#### Data to process

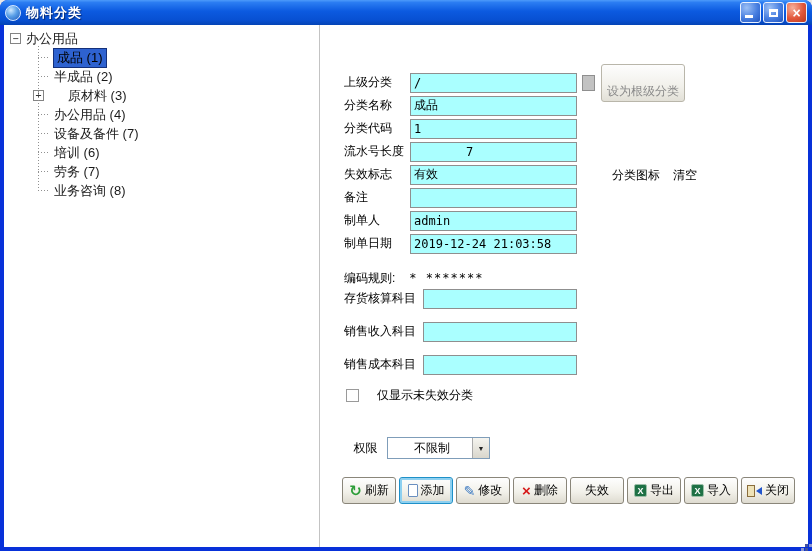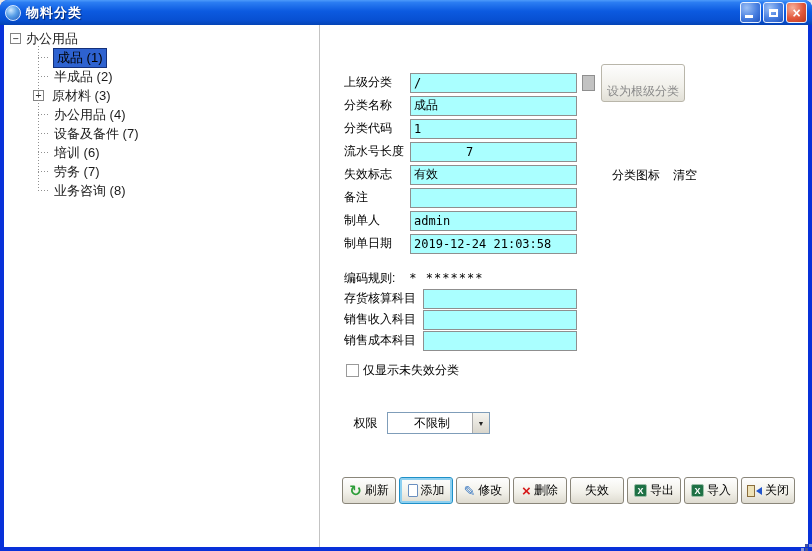"原材料 (3)" .after-expander { margin-left: 8px -> 24px }
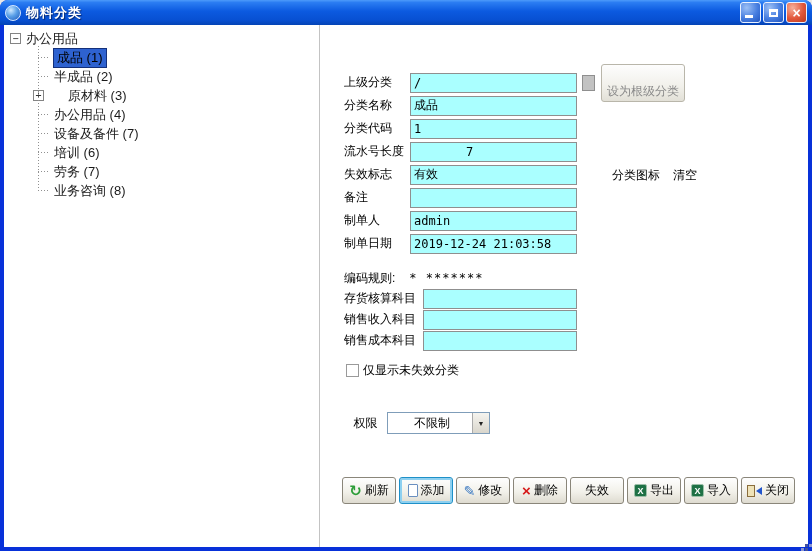"存货核算科目" .subj-row { margin-bottom: 0 -> 12px }
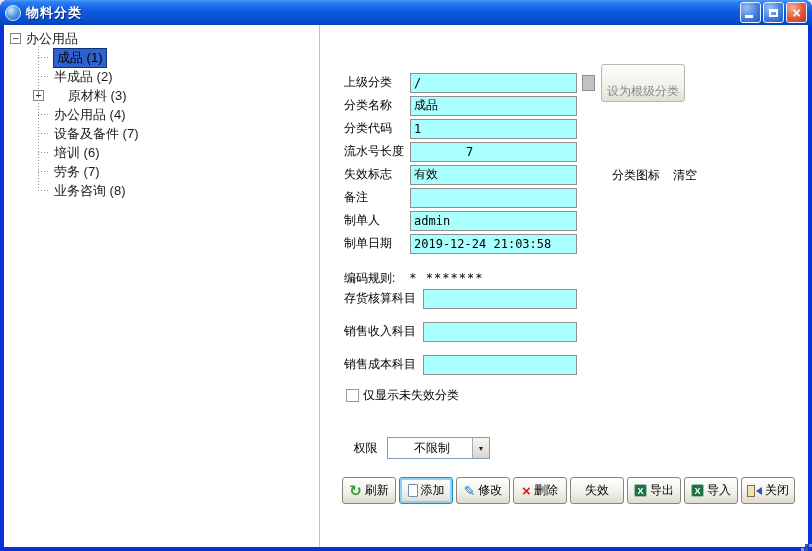"仅显示未失效分类" .check-row { gap: 4px -> 18px }
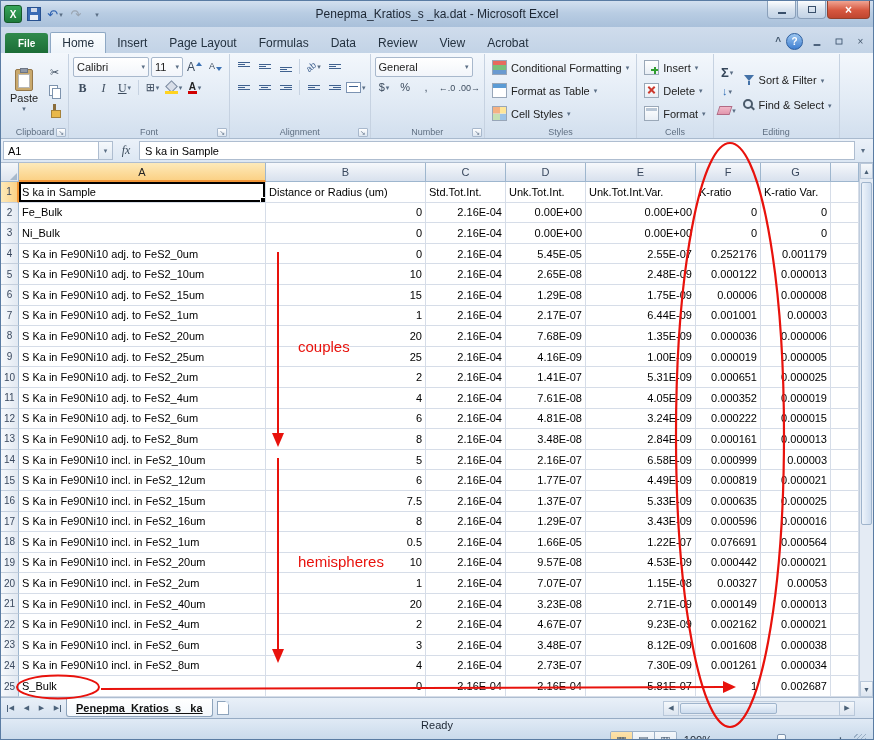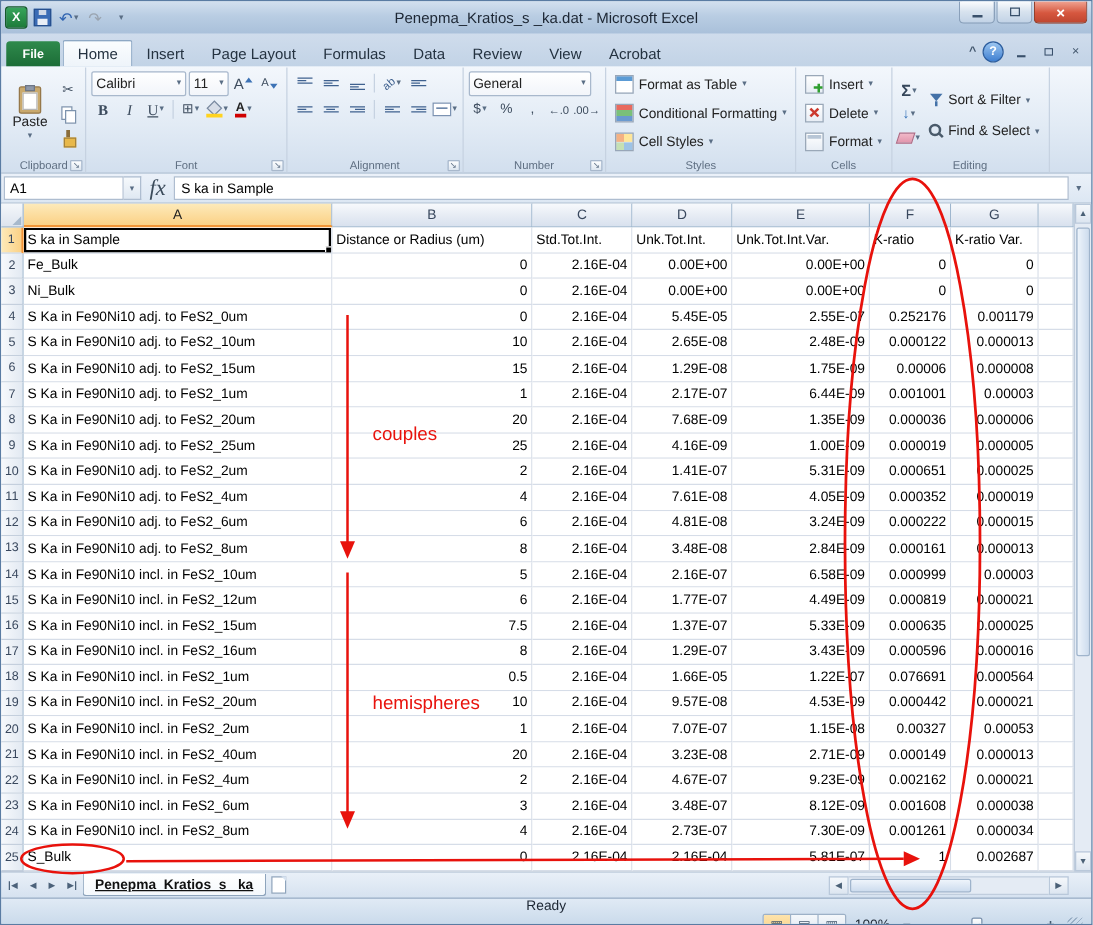"Format as Table" div.stybtn { order: before "Conditional Formatting" -> after "Conditional Formatting" }
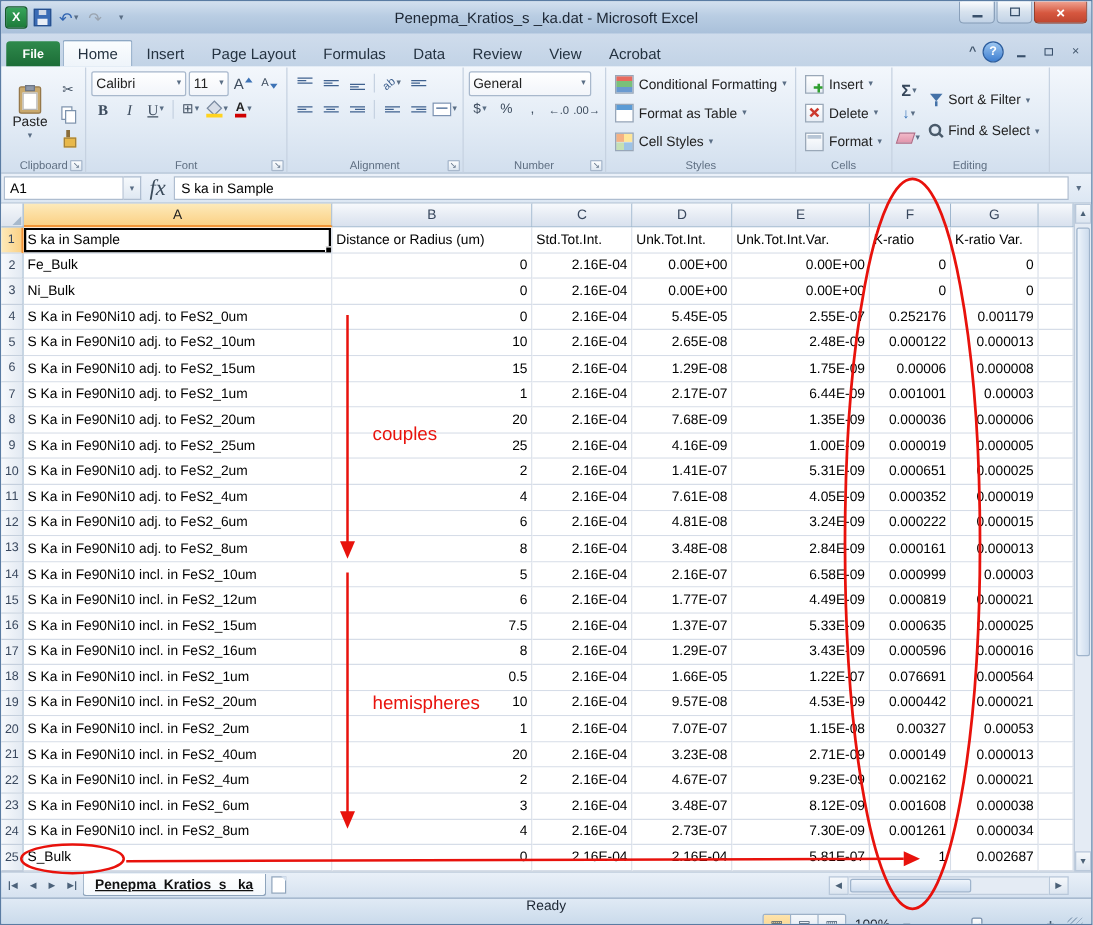"fx" .fxbtn { font-size: 18px -> 12px }
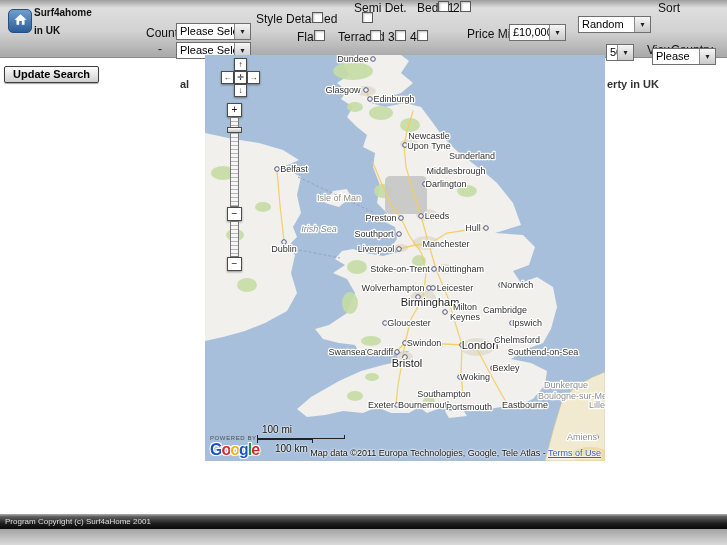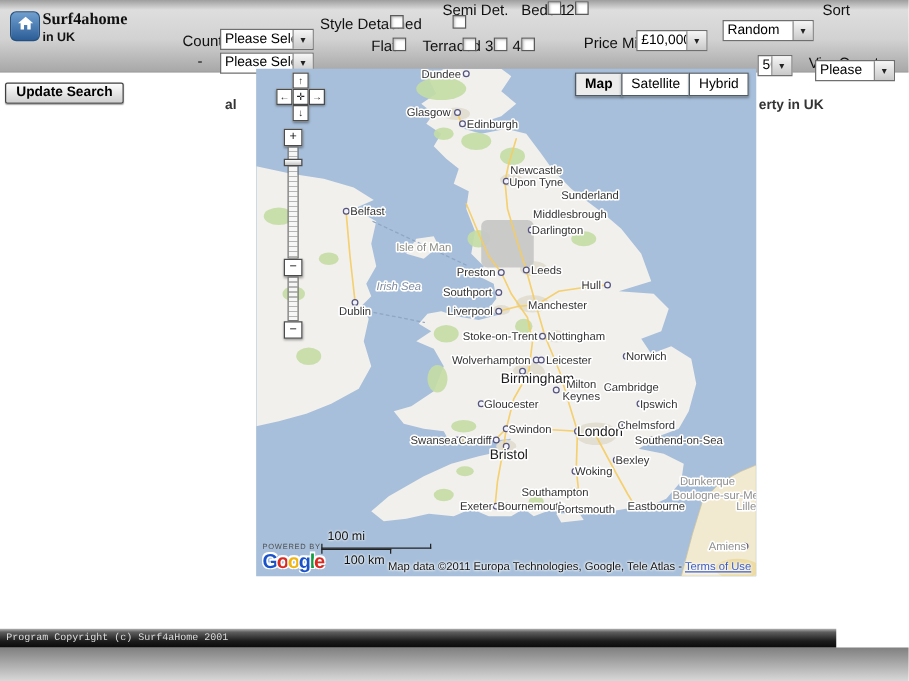"Surf4ahome" .brand-name { font-family: Liberation Serif, serif -> none; font-size: 13px -> 10px }
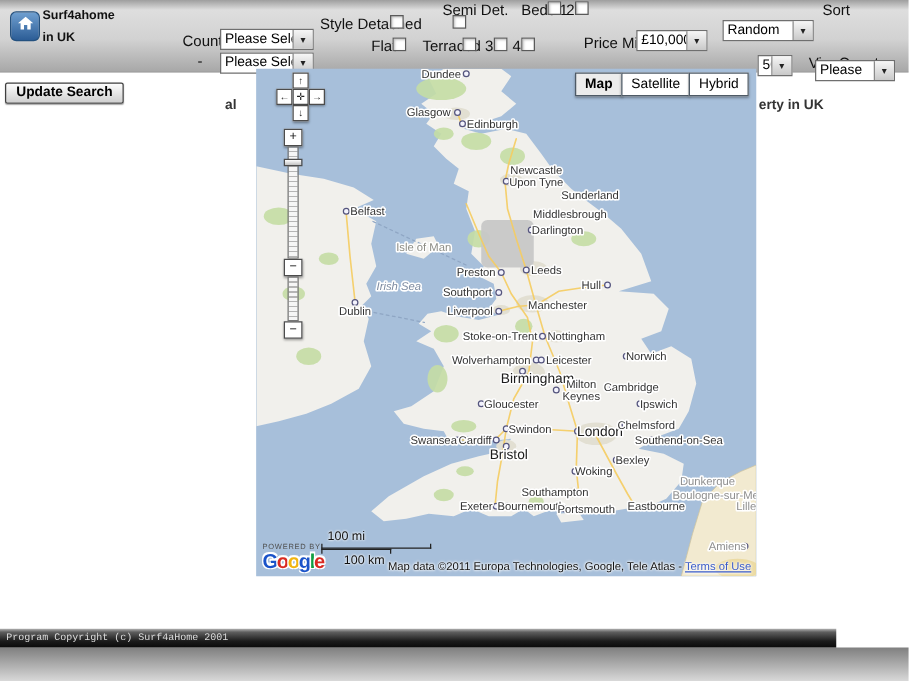"Map" div.maptype { html: <div> <div>Map</div> <div>Satellite</div> <div>Hybrid</div> </div> -> none }
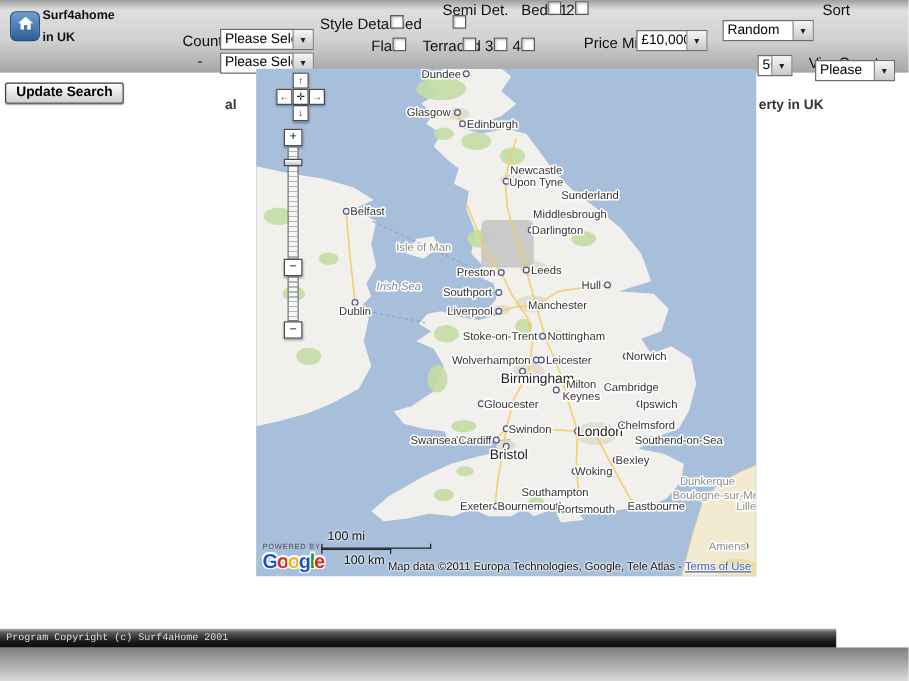"Program Copyright (c) Surf4aHome 2001" .footerbar { font-family: Liberation Mono, monospace -> none; top: 503px -> 514px; width: 669px -> 727px }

########

• [Problem details] All lines from the start of the entries above through the line containing "Liberation Serif, serif" are to be given again exactly; the pictures are not.

• [Exercise output]
"原材料 (3)" .after-expander { margin-left: 8px -> 24px }
"存货核算科目" .subj-row { margin-bottom: 0 -> 12px }
"仅显示未失效分类" .check-row { gap: 4px -> 18px }
"Format as Table" div.stybtn { order: before "Conditional Formatting" -> after "Conditional Formatting" }
"fx" .fxbtn { font-size: 18px -> 12px }
"Surf4ahome" .brand-name { font-family: Liberation Serif, serif -> none; font-size: 13px -> 10px }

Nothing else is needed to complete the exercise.